Ergodic sum rate analysis and efficient power allocation for a massive MIMO two‐way relay network
Author(s) -
Roshandeh Koosha Pourtahmasi,
Kuhestani Ali,
Ardakani Masoud,
Tellambura Chintha
Publication year - 2017
Publication title -
iet communications
Language(s) - English
Resource type - Journals
SCImago Journal Rank - 0.355
H-Index - 62
eISSN - 1751-8636
pISSN - 1751-8628
DOI - 10.1049/iet-com.2015.1029
Subject(s) - relay , beamforming , ergodic theory , mimo , computer science , nakagami distribution , channel (broadcasting) , transmission (telecommunications) , transmitter power output , mathematical optimization , maximal ratio combining , signal to noise ratio (imaging) , closed form expression , power (physics) , topology (electrical circuits) , mathematics , telecommunications , fading , combinatorics , transmitter , mathematical analysis , physics , quantum mechanics
The authors study the transmit power allocation (PA) problem for a network of two multi‐antenna terminals (one of which is a massive multiple‐input and multiple‐output (MIMO) terminal) and a two‐way, amplify‐and‐forward relay.
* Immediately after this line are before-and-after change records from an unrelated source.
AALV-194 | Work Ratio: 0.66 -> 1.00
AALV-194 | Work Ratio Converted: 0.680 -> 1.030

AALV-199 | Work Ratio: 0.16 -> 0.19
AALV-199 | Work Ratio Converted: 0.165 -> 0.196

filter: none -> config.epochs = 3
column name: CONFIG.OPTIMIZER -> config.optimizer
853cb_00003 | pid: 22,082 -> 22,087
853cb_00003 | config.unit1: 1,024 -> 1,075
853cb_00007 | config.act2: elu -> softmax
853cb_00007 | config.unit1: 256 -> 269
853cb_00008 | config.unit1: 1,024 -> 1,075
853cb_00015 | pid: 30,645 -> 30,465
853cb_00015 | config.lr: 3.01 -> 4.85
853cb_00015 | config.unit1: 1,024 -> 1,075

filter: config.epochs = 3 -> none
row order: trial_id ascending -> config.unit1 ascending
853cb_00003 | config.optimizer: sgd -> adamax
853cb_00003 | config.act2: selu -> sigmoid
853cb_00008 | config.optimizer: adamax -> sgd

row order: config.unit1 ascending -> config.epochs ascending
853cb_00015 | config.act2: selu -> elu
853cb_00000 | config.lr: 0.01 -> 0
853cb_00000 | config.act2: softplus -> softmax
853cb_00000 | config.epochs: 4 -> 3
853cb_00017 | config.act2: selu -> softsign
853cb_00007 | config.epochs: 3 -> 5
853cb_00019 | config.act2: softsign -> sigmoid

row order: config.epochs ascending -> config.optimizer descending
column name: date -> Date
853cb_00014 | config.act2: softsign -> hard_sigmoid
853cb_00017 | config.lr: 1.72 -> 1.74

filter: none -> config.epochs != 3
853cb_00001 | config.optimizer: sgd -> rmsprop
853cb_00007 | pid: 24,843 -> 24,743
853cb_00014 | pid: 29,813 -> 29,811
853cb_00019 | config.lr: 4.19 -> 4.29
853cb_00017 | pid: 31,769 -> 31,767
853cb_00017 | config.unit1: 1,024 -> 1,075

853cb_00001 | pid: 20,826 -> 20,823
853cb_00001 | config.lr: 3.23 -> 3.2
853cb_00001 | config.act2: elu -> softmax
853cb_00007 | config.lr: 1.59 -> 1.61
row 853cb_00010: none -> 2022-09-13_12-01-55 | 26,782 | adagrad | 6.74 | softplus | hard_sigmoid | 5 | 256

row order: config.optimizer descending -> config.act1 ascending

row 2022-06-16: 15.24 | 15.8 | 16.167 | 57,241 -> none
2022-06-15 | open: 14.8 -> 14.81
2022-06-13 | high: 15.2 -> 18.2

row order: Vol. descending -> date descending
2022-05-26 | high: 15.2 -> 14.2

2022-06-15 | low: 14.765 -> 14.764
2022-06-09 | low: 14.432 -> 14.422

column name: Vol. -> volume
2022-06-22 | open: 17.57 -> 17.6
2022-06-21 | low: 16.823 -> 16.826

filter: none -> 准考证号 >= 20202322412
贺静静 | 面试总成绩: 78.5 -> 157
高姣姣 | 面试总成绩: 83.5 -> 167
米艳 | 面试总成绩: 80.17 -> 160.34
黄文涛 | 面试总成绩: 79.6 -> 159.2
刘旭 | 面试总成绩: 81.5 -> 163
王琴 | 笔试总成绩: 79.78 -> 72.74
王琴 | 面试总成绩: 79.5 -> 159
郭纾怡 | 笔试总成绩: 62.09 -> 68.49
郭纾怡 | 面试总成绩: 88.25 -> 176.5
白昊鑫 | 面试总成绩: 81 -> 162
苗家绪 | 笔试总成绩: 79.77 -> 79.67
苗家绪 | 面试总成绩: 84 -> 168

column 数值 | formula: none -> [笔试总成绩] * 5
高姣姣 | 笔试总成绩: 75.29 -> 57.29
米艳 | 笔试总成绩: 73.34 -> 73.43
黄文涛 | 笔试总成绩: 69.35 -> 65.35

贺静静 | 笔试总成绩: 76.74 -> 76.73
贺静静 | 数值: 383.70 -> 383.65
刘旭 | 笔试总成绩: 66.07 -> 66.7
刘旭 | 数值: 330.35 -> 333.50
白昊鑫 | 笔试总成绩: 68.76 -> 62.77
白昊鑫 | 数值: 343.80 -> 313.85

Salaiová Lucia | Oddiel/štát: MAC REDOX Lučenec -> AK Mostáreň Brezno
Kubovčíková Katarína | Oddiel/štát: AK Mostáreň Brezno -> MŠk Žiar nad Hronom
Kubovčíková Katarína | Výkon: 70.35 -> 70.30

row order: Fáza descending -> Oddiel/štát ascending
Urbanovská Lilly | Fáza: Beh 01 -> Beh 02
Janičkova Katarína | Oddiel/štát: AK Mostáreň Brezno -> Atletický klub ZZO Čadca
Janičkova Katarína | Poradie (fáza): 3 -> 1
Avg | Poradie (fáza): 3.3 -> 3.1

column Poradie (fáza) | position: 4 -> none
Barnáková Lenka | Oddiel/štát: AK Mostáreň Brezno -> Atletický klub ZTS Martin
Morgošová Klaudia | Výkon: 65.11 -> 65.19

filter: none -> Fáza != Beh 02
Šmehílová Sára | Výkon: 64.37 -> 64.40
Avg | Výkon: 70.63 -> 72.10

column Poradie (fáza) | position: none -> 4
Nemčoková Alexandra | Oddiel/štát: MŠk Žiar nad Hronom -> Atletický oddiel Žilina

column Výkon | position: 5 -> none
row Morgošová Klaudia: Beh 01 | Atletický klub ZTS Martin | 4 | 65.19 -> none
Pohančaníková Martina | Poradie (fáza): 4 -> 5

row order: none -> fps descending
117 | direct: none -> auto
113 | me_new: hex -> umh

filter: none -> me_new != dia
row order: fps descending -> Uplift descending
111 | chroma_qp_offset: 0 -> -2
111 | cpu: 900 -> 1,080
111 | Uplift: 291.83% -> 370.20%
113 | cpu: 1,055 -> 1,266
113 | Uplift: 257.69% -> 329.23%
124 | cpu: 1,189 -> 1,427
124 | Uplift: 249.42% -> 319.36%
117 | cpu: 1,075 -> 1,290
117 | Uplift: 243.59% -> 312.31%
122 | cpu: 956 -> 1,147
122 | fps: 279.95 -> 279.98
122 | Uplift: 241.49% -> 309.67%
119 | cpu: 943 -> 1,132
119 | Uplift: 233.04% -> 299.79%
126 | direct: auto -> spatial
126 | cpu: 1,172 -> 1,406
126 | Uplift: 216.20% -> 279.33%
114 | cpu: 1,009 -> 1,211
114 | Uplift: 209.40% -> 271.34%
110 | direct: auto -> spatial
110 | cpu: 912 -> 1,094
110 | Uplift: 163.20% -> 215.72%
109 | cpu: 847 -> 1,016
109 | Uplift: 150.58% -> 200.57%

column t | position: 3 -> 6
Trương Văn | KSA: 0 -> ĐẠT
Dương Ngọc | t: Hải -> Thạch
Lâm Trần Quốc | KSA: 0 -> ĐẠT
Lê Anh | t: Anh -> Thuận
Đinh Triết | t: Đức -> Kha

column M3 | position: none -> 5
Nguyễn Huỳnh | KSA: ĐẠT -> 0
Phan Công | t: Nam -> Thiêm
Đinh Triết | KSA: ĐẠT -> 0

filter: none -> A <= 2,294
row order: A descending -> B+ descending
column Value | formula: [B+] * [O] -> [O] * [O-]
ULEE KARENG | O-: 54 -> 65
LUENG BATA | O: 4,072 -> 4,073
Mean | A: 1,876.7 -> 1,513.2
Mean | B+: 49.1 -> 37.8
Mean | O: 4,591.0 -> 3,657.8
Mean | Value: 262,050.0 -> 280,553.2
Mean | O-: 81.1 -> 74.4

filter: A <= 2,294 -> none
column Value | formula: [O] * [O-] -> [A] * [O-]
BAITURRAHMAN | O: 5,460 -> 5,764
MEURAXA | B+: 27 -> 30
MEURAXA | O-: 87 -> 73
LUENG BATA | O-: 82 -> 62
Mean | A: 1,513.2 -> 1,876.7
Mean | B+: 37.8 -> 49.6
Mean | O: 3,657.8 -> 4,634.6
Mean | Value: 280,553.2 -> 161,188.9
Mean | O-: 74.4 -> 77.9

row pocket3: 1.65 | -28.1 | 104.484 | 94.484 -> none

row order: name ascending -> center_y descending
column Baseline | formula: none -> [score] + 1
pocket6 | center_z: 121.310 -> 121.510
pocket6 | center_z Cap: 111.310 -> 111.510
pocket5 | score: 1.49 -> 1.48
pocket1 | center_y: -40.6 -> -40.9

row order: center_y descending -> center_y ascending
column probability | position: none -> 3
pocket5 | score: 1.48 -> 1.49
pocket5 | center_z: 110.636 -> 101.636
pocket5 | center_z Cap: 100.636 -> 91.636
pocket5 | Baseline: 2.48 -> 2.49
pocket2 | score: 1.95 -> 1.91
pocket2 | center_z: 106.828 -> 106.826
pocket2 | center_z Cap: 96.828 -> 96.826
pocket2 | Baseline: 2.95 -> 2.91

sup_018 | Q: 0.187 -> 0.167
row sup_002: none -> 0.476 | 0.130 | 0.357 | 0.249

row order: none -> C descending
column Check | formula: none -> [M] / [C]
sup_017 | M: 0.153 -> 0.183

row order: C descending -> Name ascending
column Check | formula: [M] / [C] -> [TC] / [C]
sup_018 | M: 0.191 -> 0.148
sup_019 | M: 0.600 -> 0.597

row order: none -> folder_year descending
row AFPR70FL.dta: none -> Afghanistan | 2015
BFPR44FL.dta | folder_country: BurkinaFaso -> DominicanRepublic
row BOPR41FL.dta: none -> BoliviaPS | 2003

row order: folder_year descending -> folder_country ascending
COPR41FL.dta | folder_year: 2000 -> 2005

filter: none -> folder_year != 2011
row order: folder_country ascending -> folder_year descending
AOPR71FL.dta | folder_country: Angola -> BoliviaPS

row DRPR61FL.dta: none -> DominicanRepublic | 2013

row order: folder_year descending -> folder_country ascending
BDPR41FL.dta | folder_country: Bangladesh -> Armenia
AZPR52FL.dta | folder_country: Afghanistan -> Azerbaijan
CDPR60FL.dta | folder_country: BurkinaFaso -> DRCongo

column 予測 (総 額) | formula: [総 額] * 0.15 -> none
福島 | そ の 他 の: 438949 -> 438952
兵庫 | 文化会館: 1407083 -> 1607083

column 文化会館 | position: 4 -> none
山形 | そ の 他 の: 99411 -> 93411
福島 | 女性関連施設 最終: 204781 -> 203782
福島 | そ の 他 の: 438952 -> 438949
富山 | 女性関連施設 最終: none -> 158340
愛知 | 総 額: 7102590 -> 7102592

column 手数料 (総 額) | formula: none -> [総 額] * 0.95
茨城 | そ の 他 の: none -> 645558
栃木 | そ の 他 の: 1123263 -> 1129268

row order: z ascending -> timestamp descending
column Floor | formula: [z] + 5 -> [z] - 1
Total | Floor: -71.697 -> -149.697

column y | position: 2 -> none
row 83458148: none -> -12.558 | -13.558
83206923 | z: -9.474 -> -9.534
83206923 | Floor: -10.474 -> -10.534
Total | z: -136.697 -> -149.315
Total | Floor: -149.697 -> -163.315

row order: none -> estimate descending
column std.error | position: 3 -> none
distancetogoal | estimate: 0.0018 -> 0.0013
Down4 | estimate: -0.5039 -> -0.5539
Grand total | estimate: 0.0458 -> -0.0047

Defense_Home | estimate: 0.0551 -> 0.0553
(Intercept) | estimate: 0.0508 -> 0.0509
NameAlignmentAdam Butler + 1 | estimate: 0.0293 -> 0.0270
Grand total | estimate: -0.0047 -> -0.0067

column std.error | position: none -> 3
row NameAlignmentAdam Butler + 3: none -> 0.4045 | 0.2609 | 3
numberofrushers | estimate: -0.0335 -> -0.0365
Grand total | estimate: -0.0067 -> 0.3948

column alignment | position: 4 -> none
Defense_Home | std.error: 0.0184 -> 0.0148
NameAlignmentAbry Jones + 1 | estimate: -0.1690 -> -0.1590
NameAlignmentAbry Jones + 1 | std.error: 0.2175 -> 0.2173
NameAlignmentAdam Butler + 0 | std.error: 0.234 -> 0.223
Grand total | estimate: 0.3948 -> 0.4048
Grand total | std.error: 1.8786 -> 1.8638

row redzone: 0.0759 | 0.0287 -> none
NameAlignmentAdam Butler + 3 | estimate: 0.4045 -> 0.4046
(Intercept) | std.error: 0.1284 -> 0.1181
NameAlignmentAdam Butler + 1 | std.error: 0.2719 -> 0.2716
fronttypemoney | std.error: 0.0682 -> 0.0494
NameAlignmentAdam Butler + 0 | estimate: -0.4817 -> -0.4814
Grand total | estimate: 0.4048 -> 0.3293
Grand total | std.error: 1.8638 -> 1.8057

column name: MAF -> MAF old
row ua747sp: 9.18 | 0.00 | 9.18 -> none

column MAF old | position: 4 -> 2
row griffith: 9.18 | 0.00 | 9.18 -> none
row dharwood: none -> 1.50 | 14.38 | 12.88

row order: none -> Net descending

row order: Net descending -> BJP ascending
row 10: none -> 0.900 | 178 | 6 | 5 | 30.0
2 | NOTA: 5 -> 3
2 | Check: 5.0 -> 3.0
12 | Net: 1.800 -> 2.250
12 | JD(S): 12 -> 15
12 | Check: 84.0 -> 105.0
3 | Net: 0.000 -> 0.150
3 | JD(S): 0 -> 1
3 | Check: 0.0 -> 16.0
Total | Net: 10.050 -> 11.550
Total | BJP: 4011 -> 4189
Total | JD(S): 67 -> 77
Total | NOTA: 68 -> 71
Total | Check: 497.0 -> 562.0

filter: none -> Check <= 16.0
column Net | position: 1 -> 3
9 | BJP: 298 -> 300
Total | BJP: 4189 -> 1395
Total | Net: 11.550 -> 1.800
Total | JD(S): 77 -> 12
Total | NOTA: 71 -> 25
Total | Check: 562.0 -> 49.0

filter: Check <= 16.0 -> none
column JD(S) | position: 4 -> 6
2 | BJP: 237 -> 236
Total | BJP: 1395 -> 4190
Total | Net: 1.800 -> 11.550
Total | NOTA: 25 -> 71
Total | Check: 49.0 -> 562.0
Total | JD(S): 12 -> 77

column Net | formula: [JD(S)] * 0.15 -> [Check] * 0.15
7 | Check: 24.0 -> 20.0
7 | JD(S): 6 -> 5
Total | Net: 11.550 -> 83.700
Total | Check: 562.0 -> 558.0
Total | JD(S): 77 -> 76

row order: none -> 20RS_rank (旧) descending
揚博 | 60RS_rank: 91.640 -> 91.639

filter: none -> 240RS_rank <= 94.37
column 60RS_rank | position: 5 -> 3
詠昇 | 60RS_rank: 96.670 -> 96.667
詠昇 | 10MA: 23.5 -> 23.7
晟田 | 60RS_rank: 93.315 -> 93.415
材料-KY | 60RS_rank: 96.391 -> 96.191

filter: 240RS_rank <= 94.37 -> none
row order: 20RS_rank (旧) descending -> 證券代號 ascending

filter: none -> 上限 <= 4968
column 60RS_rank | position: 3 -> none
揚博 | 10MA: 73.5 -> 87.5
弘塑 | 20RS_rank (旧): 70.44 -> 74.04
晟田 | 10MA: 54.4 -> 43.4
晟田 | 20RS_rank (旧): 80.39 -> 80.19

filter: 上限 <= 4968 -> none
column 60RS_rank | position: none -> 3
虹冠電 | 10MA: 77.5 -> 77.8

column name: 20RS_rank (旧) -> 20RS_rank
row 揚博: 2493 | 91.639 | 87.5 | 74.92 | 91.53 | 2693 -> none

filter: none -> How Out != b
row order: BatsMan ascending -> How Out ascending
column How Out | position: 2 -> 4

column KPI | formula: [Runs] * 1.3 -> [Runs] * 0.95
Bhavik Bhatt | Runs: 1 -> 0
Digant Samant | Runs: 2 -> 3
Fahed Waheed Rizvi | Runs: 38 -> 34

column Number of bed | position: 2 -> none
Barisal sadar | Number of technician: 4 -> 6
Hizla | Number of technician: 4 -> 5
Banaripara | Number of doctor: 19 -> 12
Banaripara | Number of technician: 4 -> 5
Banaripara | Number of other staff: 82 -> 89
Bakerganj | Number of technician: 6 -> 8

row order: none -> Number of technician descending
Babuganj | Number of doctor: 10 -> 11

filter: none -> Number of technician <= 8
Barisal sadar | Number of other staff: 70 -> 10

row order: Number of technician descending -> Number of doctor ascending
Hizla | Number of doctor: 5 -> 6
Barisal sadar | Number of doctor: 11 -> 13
The relay is limited to a single antenna. Using perfect channel state information, the terminals employ beamforming with maximum‐ratio‐transmission and maximum‐ratio‐combining for transmission and reception, respectively. The authors investigate two practical problems, namely; (i) maximising the sum rate subject to a total power constraint (ii) maximising the sum rate when one of the terminals must exceed a target signal‐to‐noise ratio (SNR). For the first case, the authors derive the closed‐form optimal PA and for the second, the authors derive a sub‐optimal PA. In both cases, the resulting sum rates are a function of instantaneous channel gains. Thus by averaging over the Nakagami‐ m distribution and exploiting the weak law of large numbers, the authors derive the closed‐form ergodic sum rates. Finally, the simulation results validate the theoretical analysis and show the sum‐rate improvements over uniform PA. For example, to achieve 4 bit/s/Hz, a uniform allocation needs 1 dB more than the authors’ optimal allocation. When one of the SNRs must exceed a target value, the gap between the authors’ sub‐optimal PA and random PA increases to 2 dB.